A pesquisa foi apoiada por emenda parlamentar do senador Sérgio Petecão (PSD-AC), destinada em 2025 à Ufac. “Quero agradecer a disponibilidade do senador em ajudar a universidade sempre com emendas necessárias para o desenvolvimento da educação e da pesquisa, com retorno garantido para a sociedade acreana”, disse a reitora Guida Aquino.
O seminário teve como público-alvo a comunidade acadêmica, servidores do TCE-AC e do Ministério Público de Contas do Acre, servidores públicos em geral, gestores da área de segurança pública, justiça criminal e direitos humanos e sociedade civil. A pesquisa buscou compreender como a população percebe a segurança, quais situações de violência e criminalidade afetam os cidadãos e como os serviços de segurança pública são avaliados pelas pessoas.

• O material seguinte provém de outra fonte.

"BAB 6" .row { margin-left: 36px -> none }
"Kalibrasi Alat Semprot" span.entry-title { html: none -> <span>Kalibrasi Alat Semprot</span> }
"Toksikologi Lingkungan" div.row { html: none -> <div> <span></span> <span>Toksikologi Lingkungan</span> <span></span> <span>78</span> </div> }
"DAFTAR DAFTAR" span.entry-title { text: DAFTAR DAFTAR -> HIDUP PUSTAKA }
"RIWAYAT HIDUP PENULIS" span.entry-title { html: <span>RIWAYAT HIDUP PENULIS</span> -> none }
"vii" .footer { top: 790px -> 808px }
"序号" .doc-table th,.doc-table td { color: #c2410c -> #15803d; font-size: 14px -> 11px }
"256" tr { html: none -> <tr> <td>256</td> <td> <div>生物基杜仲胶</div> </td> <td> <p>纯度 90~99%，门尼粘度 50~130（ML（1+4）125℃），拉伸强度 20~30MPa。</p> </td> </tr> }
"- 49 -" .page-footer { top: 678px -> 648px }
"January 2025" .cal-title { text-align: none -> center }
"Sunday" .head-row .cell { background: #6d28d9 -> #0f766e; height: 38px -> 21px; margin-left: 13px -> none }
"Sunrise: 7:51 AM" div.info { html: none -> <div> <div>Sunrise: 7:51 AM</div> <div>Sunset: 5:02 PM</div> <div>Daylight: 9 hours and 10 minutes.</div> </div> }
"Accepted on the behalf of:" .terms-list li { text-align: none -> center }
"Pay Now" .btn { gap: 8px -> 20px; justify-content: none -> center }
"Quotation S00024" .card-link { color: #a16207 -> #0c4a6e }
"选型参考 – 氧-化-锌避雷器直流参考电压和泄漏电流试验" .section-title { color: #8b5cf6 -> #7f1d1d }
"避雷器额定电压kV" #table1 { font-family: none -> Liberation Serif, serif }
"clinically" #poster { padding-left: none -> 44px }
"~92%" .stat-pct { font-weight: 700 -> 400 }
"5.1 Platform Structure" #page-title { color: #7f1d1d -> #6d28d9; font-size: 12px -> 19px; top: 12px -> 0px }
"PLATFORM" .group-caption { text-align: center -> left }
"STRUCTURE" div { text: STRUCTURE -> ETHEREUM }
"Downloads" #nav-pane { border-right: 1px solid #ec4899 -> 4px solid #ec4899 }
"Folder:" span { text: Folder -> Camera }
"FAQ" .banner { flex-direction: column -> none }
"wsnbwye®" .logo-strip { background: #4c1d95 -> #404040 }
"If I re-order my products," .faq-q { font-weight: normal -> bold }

O trabalho provém do grupo de pesquisa Sujeitos, Ações e Percepções: Estudos em Violência e Conflitualidade, coordenado pelo professor da Ufac, Ermício Sena. Ele informou que os produtos da pesquisa foram banco de dados, mapas descritivos de Rio Branco, relatórios de campo, geral e sintético/executivo.
Em seu discurso, Sena agradeceu aos envolvidos na realização da pesquisa e a Fundação de Apoio e Desenvolvimento ao Ensino, Pesquisa e Extensão Universitária no Acre, que foi a intermediária para contratação do Instituto de Opinião Pública para execução da pesquisa.